# problems uploading pictures from LR to perfect layer



## Imofgl (May 16, 2011)

I just downloaded perfect layers and when I select an image in lightroom and try to open it in the perfect layer under the plug in extra I get an error message reading 

"An internal error has occurred: The system cannot locate the resource specified.  Error processing resource 'http://.apple.com/DTDs/PropertyList-1.0dtd'."

Perfect layers seems to open OK but no pictures are imported.  I am using a pc. and LR 3.3.  I have not used plug in's before so I am not sure if this is a problem with perfect layers or with lightroom.  If anyone has any ideas I would appreciate it.  

Thank's


----------



## Victoria Bampton (May 17, 2011)

Hi Imofgl, welcome to the forum!

For a start, I'd update to Lightroom 3.4, just in case there's something in the Perfect Layers plug-in that requires the update.

Next in line, can you open in any other external editors?


----------



## Imofgl (May 19, 2011)

Thank for the advise.
I downloaded LR 3.4 and I still get the same error.   I also downloaded Re-size  from on-one and I don't seem to have any problems with this plug in.


----------



## Victoria Bampton (May 20, 2011)

If another external editor is working ok, it might be worth asking On One, as they may have a problem with their plug-in.


----------



## Sean McCormack (Jun 8, 2011)

It because it's a beta, and usually having Perfect Layers already open solves this error.


----------



## Imofgl (Jun 15, 2011)

I opened perfect layers first and it didn't help.

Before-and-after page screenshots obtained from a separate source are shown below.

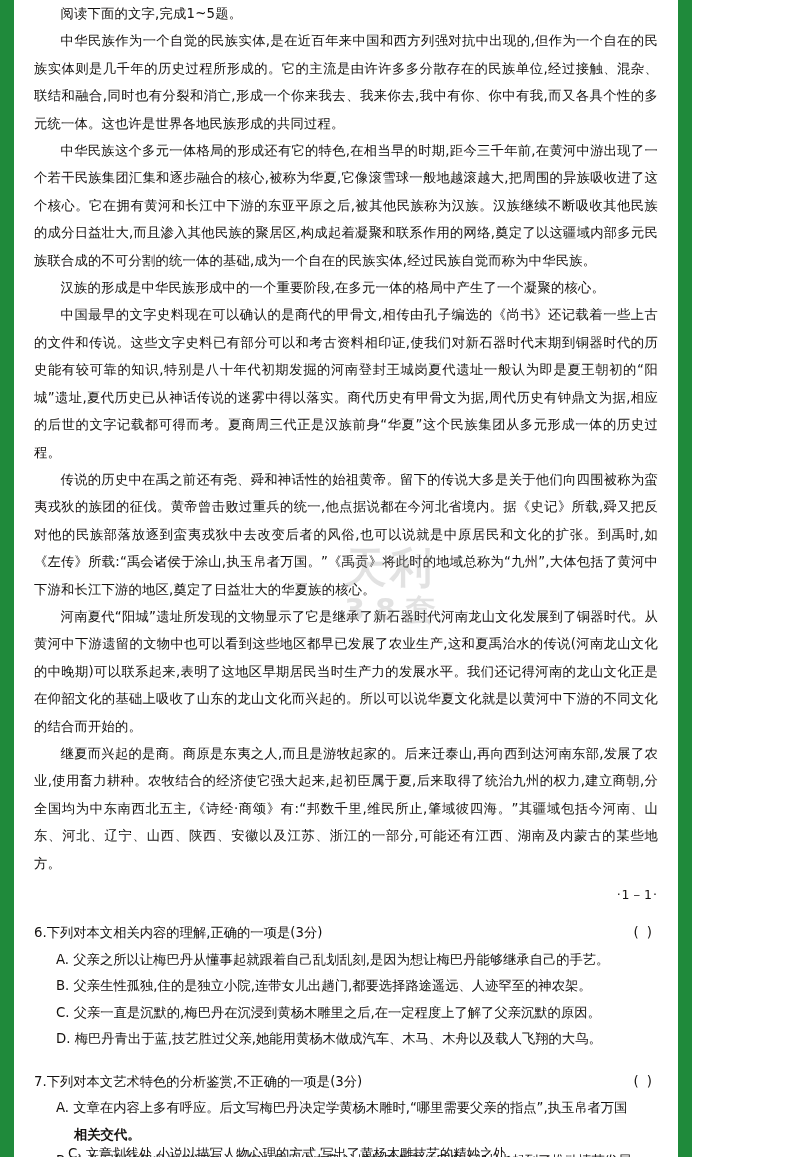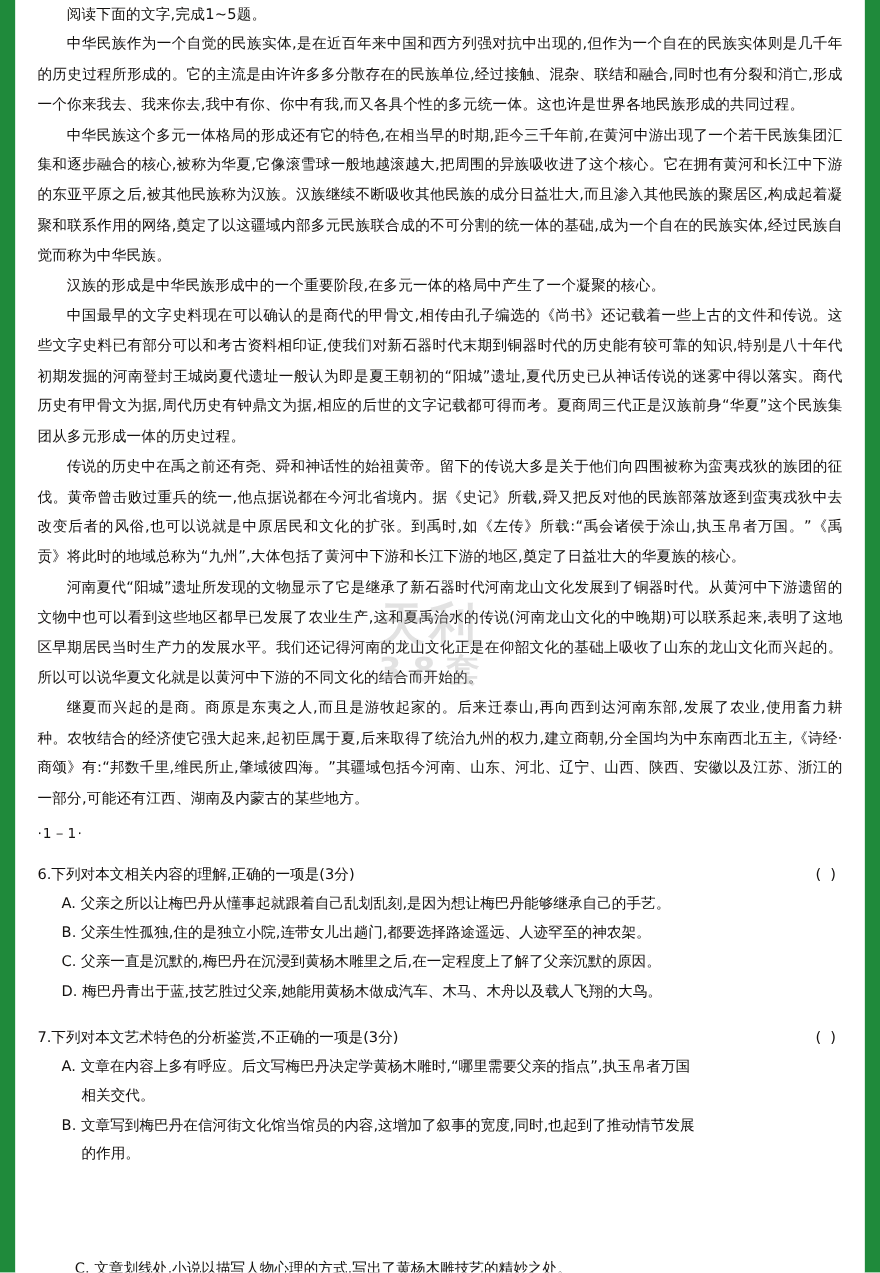--- a/index.html
+++ b/index.html
@@ -2,21 +2,21 @@
 <html><head>
 <meta charset="utf-8">
 <style>
   html, body {
     margin: 0;
     padding: 0;
     background: #ffffff;
   }
   .page {
     position: relative;
-    width: 800px;
+    width: 692px;
     height: 1157px;
     background: #ffffff;
     overflow: hidden;
     font-family: "DejaVu Sans", "Liberation Sans", sans-serif;
   }
   
   .frame-left, .frame-right {
     position: absolute;
     top: 0;
     width: 14px;
@@ -52,21 +52,21 @@
   }
   .body-text p {
     margin: 0;
     text-indent: 2em;
   }
   .first-line {
     margin-top: 4px;
   }
 
   .pagenum {
-    text-align: left;
+    text-align: right;
     font-size: 12.5px;
     color: #14110f;
     margin-top: 10px;
     letter-spacing: 1px;
   }
 
   .q-block {
     margin-top: 16px;
     font-size: 13.3px;
     line-height: 26.5px;
@@ -82,20 +82,21 @@
     top: 0;
     letter-spacing: 2px;
   }
   .opt {
     margin-left: 22px;
     text-indent: 0;
     text-align: justify;
   }
   .opt-indent {
     margin-left: 40px;
+    font-weight: bold;
   }
 
   
   .watermark {
     position: absolute;
     left: 395px;
     top: 585px;
     transform: translate(-50%, -50%);
     font-size: 42px;
     font-weight: bold;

I guess I will wait till the real version comes out and then try the trial version.


----------



## Jeb10 (Jun 30, 2011)

I'm using a registered copy of PL1.0 and have many problems with the program freezing. I have at long last had one successful merge. My jpeg files are around 9MB and, having downloaded the program again and re-installed it, I tried to merge two layers. It got as far as trying to save the file when the program ceased working.

I reduced the file size to 1MB each and the merge and save was successful. Before the fresh download the program would freeze while erasing parts of layers, or moving one layer, or anytime it felt like it. I am running W7 32bit with 4MB installed (but not all accessed).

I have not tried to merge more than two files and wonder why I bothered to buy this. I reported the problem to OnOne some days ago but have had no response. 

Jeb10


----------



## Victoria Bampton (Jun 30, 2011)

Hi Jeb10, welcome to the forum!  I've heard of a few people having similar problems, and OnOne refunding their fees, so it's probably not just you.  I hope you get it sorted out with them before too long!


----------



## watsonm (Jul 9, 2011)

I installed the trial several times (just in case) and found it ran very slowly on a windows 7 64 bit 4Mbytes  4 core Athlon.    It was quicker to use the Elemental plugin to export two images to Photoshop Elements 6.  It's a shame as I liked the fact that you could change the  mask density  on the fly.  They will have to do a lot of work on it before I consider paying for it.   


(I have no grudge against onOne as I use Perfect Resize regularly....)


----------



## Jeb10 (Jul 10, 2011)

*Perfect Layers*

I failed to get this to work either as a Lightroom plug-in or stand alone. While the software wasn't perfect the refund was! Excellent response by OnOne, thank you.Jeb10


----------



## Victoria Bampton (Jul 10, 2011)

Glad to hear you got a good result in the end Jeb


----------